[Items from a data source]
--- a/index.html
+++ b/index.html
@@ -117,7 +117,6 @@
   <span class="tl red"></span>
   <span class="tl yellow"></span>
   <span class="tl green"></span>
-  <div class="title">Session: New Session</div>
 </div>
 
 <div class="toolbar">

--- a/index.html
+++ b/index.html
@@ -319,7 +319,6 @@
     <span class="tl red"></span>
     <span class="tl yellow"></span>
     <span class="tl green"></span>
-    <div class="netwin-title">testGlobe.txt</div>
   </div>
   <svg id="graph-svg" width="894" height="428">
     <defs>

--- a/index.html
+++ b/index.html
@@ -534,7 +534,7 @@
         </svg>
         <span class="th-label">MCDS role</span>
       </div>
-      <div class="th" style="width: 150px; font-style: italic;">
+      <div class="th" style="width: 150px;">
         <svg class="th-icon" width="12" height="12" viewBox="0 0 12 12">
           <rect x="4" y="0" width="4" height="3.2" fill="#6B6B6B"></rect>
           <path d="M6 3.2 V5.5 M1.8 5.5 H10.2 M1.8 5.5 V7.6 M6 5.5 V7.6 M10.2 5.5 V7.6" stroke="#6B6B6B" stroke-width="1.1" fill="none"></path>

...

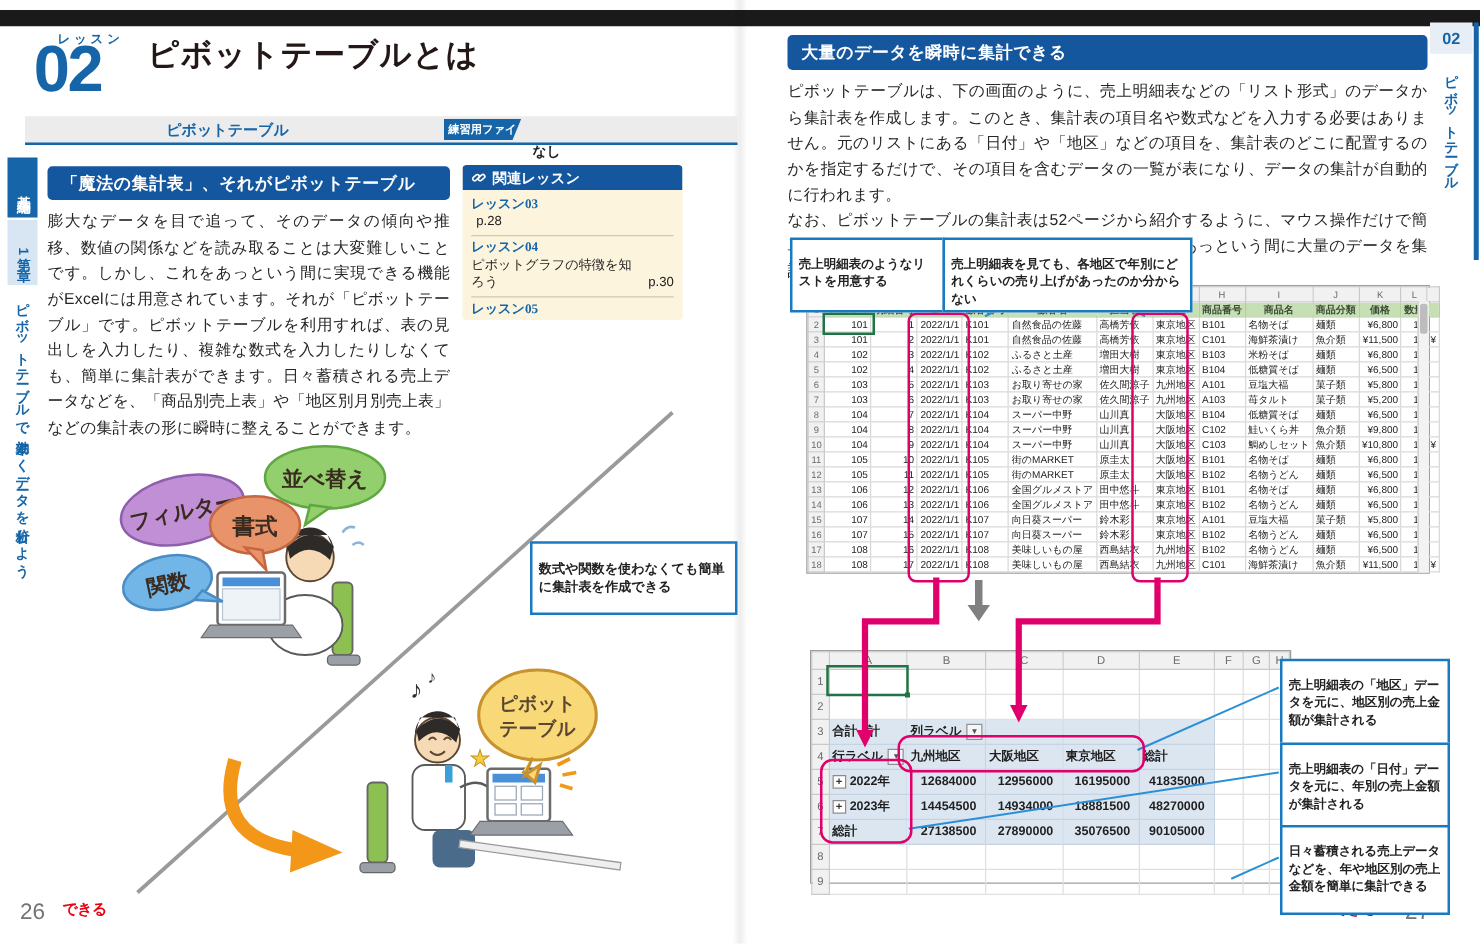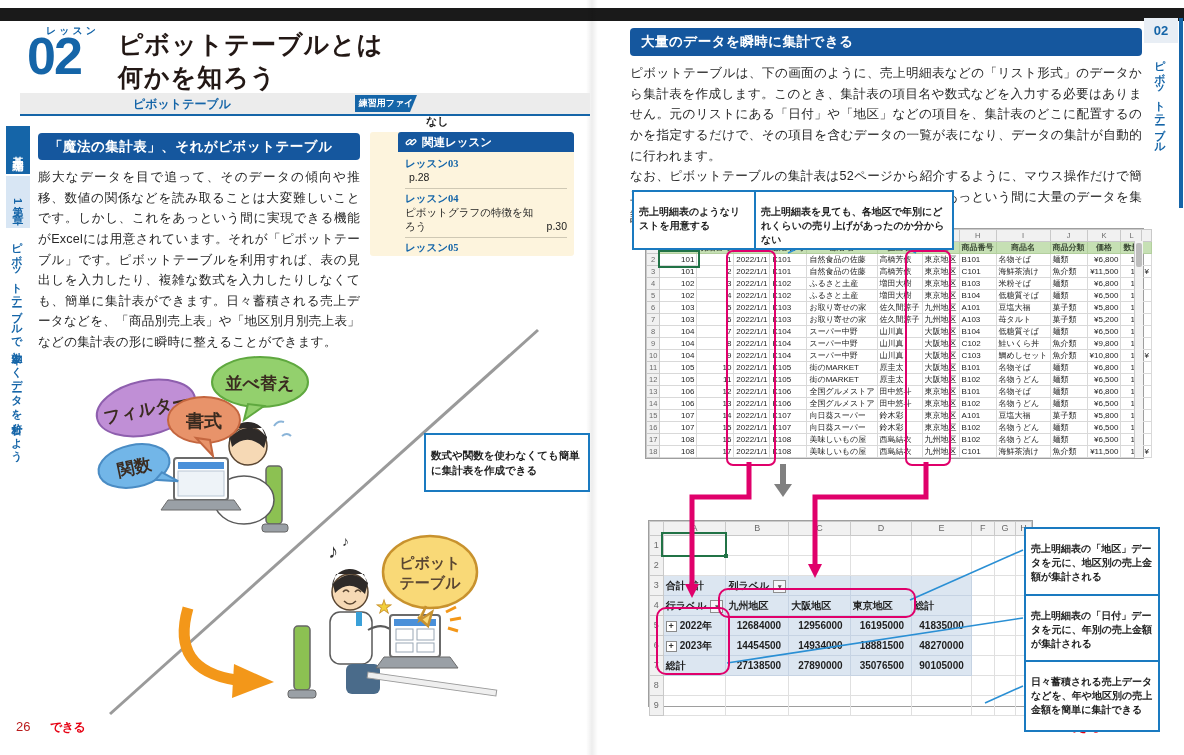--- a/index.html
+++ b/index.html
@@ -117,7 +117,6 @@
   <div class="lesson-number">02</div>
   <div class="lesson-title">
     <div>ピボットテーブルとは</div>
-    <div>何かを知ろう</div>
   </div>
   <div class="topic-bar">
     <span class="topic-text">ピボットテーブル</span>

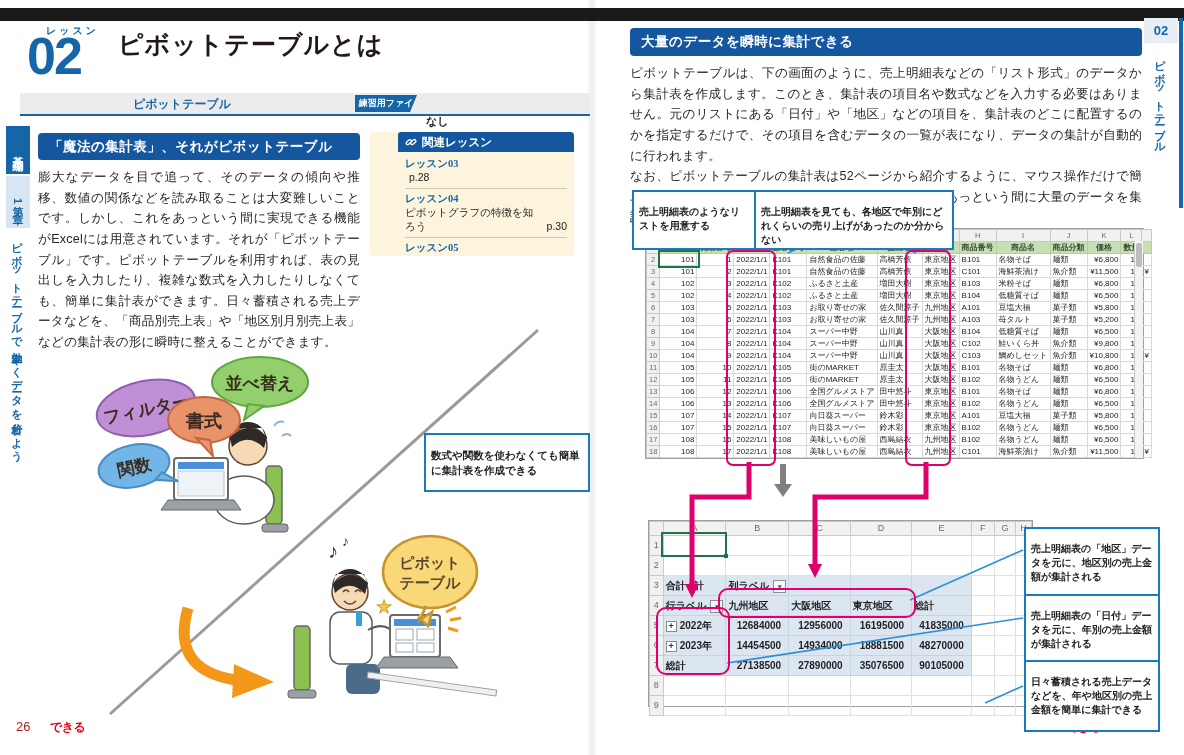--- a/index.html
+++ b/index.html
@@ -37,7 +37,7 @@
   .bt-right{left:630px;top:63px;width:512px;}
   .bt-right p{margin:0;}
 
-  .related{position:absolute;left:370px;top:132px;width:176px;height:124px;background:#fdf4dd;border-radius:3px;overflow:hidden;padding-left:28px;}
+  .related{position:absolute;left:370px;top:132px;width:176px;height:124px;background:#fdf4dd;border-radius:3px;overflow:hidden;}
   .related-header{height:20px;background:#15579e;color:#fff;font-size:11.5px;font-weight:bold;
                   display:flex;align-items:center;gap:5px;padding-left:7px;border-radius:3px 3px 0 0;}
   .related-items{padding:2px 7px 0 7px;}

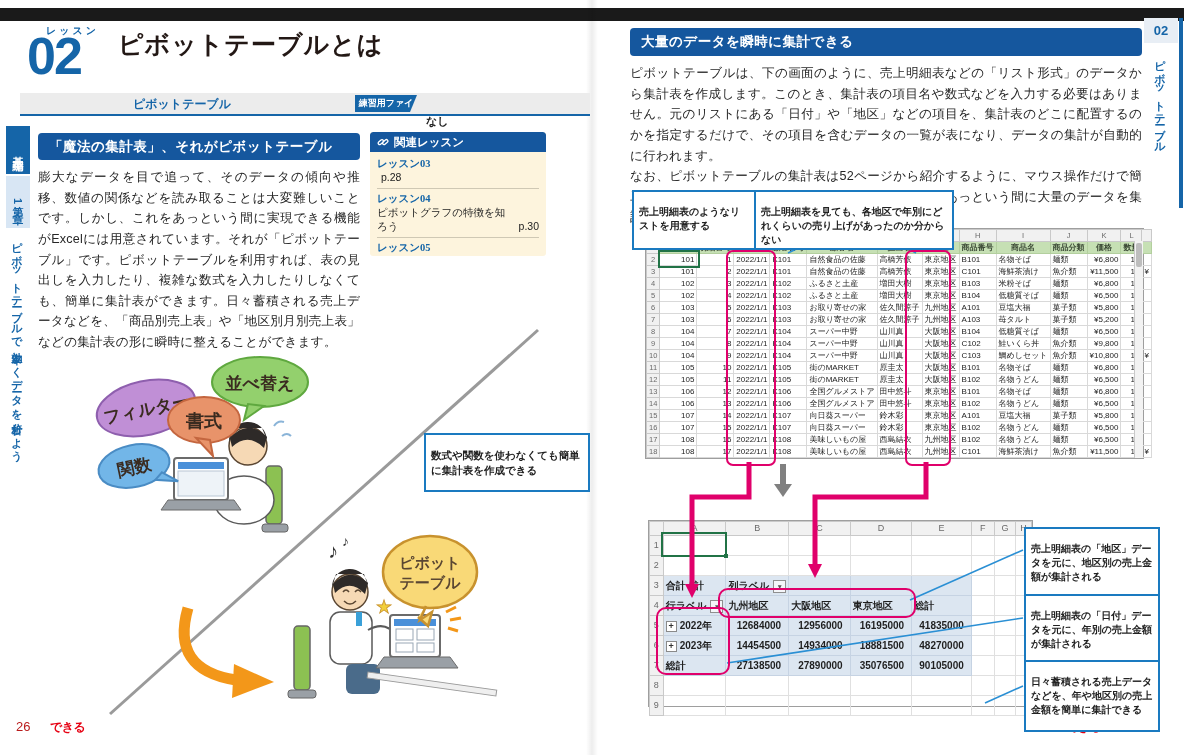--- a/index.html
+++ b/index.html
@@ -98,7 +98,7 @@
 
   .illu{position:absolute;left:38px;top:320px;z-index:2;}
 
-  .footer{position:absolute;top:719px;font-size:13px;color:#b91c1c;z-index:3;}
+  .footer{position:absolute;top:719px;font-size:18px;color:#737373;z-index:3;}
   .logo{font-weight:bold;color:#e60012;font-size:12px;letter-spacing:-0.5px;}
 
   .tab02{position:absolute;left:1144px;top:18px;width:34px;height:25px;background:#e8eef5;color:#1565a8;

__What to do__. Those lines above that contain the string "topic" should be returned.

__Output for this exercise__.
   <div class="topic-bar">
     <span class="topic-text">ピボットテーブル</span>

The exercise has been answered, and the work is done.